How to Convert an Image to WebP Online for Free — JPG, PNG and WebP Guide

Learn how to convert images to WebP online for free, when to use WebP instead of JPG or PNG, and how to reduce image file size for faster websites.

The fastest way to convert an image to WebP

The fastest way to convert an image to WebP is to upload your JPG or PNG file to a free online image converter, choose WebP as the output format, and download the converted file.

Use the free Convert Image tool when you want to convert JPG, PNG, BMP or GIF images into WebP. If you specifically have a PNG file, you can also use the dedicated PNG to WebP converter.

WebP is especially useful for website images because it can keep good visual quality while producing smaller files than JPG or PNG in many cases.

What is WebP?

WebP is an image format designed for the web. It supports both lossy and lossless compression, and it can also support transparency.

That means WebP can replace several older image workflows:

Old format WebP advantage
JPG photos Similar quality with smaller file size
PNG graphics Smaller files while preserving transparency
Large website images Faster loading and less bandwidth
Product photos Good quality with optimized size

For websites, WebP is often the best final format because smaller images load faster and use less data.

Why use WebP for image files?

The main reason is file size.

Large images slow down websites, waste bandwidth, and make pages feel heavier on mobile connections. Converting to WebP can often reduce file size while keeping the image visually close to the original.
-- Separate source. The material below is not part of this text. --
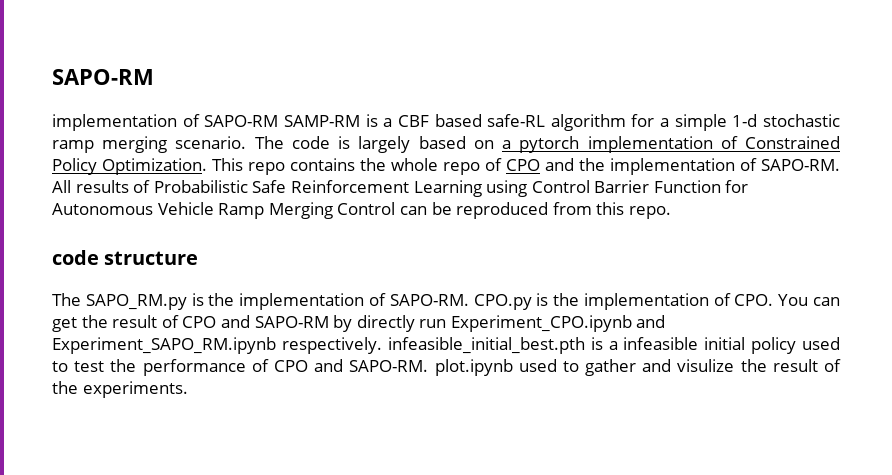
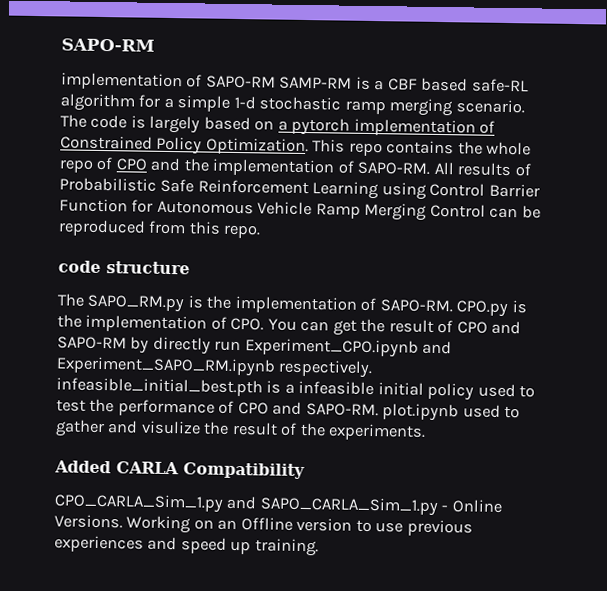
(188, 389) none -> [54,460,305,480] [54,493,502,517] [54,514,473,537] [54,535,319,557] // Added CARLA Compatibility // CPO_CARLA_Sim_1.py and SAPO_CARLA_Sim_1.py - Online Versions. Working on an Offline version to use previous experiences and speed up training.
Common reasons to use WebP:

  • improve website loading speed
  • reduce image bandwidth
  • make blog images smaller
  • optimize product photos
  • prepare images for landing pages
  • keep transparency with smaller files than PNG
  • reduce storage for large image collections

If your goal is only to reduce file size while keeping the same format, use Compress Image. If your goal is changing the image format to WebP, use an image converter.

JPG vs PNG vs WebP

Choosing the right format matters.

Format Best for Main downside
JPG Photos, complex images, gradients Lossy, no transparency
PNG Logos, screenshots, graphics, transparency Can be very large
WebP Web images, photos, transparent graphics Older software may not support it
GIF Simple animation Poor for modern image quality and size

For website use, WebP is usually a strong choice. For print, office documents, old apps, or maximum compatibility, JPG and PNG are still safer.

Convert PNG to WebP

PNG files are great for transparency, icons, logos, screenshots and sharp graphics. But they can be large.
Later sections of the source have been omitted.